- What to produce -
The records below need retyping in full; give them again exactly.

::: Given records :::

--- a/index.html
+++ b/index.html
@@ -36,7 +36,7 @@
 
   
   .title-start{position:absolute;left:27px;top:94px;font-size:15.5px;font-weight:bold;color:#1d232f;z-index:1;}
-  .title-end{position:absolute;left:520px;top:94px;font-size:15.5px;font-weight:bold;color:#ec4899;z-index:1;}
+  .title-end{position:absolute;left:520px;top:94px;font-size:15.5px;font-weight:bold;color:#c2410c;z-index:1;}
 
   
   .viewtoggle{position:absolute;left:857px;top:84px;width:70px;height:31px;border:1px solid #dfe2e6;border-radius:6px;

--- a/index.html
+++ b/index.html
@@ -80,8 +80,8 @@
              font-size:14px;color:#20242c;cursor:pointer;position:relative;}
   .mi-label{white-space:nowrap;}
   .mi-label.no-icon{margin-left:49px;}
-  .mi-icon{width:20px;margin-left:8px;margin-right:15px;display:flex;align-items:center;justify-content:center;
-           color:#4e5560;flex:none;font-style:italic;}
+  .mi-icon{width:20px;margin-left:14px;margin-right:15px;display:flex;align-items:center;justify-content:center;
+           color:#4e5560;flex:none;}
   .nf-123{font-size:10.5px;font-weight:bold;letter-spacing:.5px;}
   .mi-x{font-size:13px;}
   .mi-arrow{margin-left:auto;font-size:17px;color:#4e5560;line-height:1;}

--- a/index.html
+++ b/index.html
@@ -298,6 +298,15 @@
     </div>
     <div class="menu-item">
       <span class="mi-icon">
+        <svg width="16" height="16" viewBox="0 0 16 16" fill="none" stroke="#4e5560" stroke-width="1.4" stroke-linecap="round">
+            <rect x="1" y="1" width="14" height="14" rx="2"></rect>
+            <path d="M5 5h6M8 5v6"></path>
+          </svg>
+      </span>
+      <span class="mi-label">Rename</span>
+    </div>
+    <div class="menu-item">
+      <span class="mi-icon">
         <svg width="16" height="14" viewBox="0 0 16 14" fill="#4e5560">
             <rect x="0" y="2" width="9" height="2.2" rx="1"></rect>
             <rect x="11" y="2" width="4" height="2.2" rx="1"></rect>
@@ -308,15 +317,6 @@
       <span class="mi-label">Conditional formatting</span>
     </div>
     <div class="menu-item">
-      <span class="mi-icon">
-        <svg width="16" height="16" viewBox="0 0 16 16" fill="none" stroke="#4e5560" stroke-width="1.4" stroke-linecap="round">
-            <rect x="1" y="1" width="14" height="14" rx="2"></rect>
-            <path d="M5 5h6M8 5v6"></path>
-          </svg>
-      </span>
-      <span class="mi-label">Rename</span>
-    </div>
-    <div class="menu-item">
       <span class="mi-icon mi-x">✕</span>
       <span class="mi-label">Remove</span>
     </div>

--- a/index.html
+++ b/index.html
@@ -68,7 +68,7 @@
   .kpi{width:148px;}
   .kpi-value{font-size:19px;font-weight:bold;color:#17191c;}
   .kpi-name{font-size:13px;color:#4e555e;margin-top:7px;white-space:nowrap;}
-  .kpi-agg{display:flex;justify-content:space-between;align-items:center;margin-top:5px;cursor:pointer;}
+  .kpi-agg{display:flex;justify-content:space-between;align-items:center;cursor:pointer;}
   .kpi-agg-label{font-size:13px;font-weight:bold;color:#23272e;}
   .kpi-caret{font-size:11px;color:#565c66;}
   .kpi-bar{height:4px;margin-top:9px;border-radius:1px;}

:::

- Written answer -
--- a/index.html
+++ b/index.html
@@ -36,7 +36,7 @@
 
   
   .title-start{position:absolute;left:27px;top:94px;font-size:15.5px;font-weight:bold;color:#1d232f;z-index:1;}
-  .title-end{position:absolute;left:520px;top:94px;font-size:15.5px;font-weight:bold;color:#ec4899;z-index:1;}
+  .title-end{position:absolute;left:520px;top:94px;font-size:15.5px;font-weight:bold;color:#c2410c;z-index:1;}
 
   
   .viewtoggle{position:absolute;left:857px;top:84px;width:70px;height:31px;border:1px solid #dfe2e6;border-radius:6px;

--- a/index.html
+++ b/index.html
@@ -80,8 +80,8 @@
              font-size:14px;color:#20242c;cursor:pointer;position:relative;}
   .mi-label{white-space:nowrap;}
   .mi-label.no-icon{margin-left:49px;}
-  .mi-icon{width:20px;margin-left:8px;margin-right:15px;display:flex;align-items:center;justify-content:center;
-           color:#4e5560;flex:none;font-style:italic;}
+  .mi-icon{width:20px;margin-left:14px;margin-right:15px;display:flex;align-items:center;justify-content:center;
+           color:#4e5560;flex:none;}
   .nf-123{font-size:10.5px;font-weight:bold;letter-spacing:.5px;}
   .mi-x{font-size:13px;}
   .mi-arrow{margin-left:auto;font-size:17px;color:#4e5560;line-height:1;}

--- a/index.html
+++ b/index.html
@@ -298,6 +298,15 @@
     </div>
     <div class="menu-item">
       <span class="mi-icon">
+        <svg width="16" height="16" viewBox="0 0 16 16" fill="none" stroke="#4e5560" stroke-width="1.4" stroke-linecap="round">
+            <rect x="1" y="1" width="14" height="14" rx="2"></rect>
+            <path d="M5 5h6M8 5v6"></path>
+          </svg>
+      </span>
+      <span class="mi-label">Rename</span>
+    </div>
+    <div class="menu-item">
+      <span class="mi-icon">
         <svg width="16" height="14" viewBox="0 0 16 14" fill="#4e5560">
             <rect x="0" y="2" width="9" height="2.2" rx="1"></rect>
             <rect x="11" y="2" width="4" height="2.2" rx="1"></rect>
@@ -308,15 +317,6 @@
       <span class="mi-label">Conditional formatting</span>
     </div>
     <div class="menu-item">
-      <span class="mi-icon">
-        <svg width="16" height="16" viewBox="0 0 16 16" fill="none" stroke="#4e5560" stroke-width="1.4" stroke-linecap="round">
-            <rect x="1" y="1" width="14" height="14" rx="2"></rect>
-            <path d="M5 5h6M8 5v6"></path>
-          </svg>
-      </span>
-      <span class="mi-label">Rename</span>
-    </div>
-    <div class="menu-item">
       <span class="mi-icon mi-x">✕</span>
       <span class="mi-label">Remove</span>
     </div>

--- a/index.html
+++ b/index.html
@@ -68,7 +68,7 @@
   .kpi{width:148px;}
   .kpi-value{font-size:19px;font-weight:bold;color:#17191c;}
   .kpi-name{font-size:13px;color:#4e555e;margin-top:7px;white-space:nowrap;}
-  .kpi-agg{display:flex;justify-content:space-between;align-items:center;margin-top:5px;cursor:pointer;}
+  .kpi-agg{display:flex;justify-content:space-between;align-items:center;cursor:pointer;}
   .kpi-agg-label{font-size:13px;font-weight:bold;color:#23272e;}
   .kpi-caret{font-size:11px;color:#565c66;}
   .kpi-bar{height:4px;margin-top:9px;border-radius:1px;}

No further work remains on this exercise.